Detected change data:
__________________________________________________

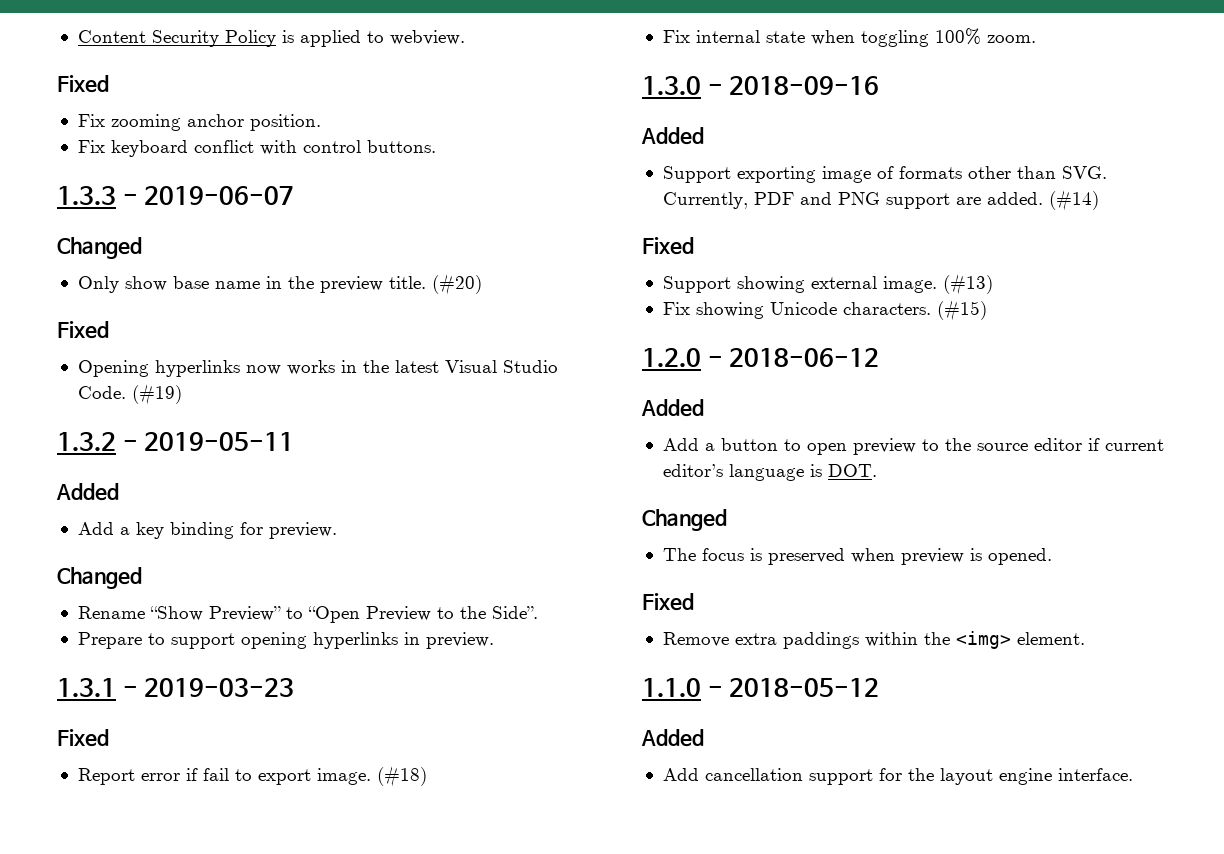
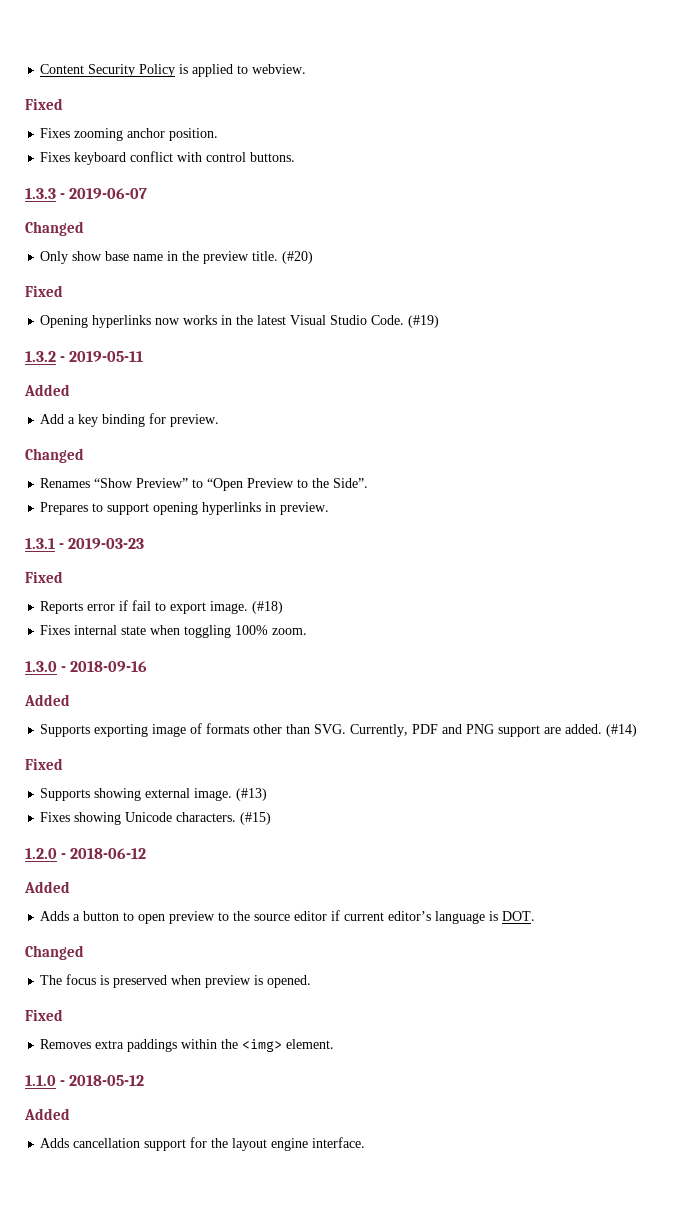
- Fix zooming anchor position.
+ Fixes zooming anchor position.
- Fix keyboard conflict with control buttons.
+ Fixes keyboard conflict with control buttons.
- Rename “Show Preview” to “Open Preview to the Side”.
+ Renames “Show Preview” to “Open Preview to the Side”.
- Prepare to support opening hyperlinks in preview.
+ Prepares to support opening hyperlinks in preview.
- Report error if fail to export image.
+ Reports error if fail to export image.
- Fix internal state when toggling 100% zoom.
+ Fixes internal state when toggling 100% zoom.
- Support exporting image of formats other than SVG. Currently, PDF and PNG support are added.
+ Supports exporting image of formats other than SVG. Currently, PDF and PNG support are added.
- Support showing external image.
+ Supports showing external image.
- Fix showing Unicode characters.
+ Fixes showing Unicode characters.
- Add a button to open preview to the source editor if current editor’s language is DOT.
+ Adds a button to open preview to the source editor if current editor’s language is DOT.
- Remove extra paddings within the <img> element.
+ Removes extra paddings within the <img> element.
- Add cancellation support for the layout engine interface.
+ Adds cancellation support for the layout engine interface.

__________________________________________________

» **Instructions for the task**: Retype only this portion of the data above: the line containing "Fixes keyboard conflict with control buttons.", the line containing "- Add a button", and all lines between them, exactly.

» **Result for this exercise**:
+ Fixes keyboard conflict with control buttons.
- Rename “Show Preview” to “Open Preview to the Side”.
+ Renames “Show Preview” to “Open Preview to the Side”.
- Prepare to support opening hyperlinks in preview.
+ Prepares to support opening hyperlinks in preview.
- Report error if fail to export image.
+ Reports error if fail to export image.
- Fix internal state when toggling 100% zoom.
+ Fixes internal state when toggling 100% zoom.
- Support exporting image of formats other than SVG. Currently, PDF and PNG support are added.
+ Supports exporting image of formats other than SVG. Currently, PDF and PNG support are added.
- Support showing external image.
+ Supports showing external image.
- Fix showing Unicode characters.
+ Fixes showing Unicode characters.
- Add a button to open preview to the source editor if current editor’s language is DOT.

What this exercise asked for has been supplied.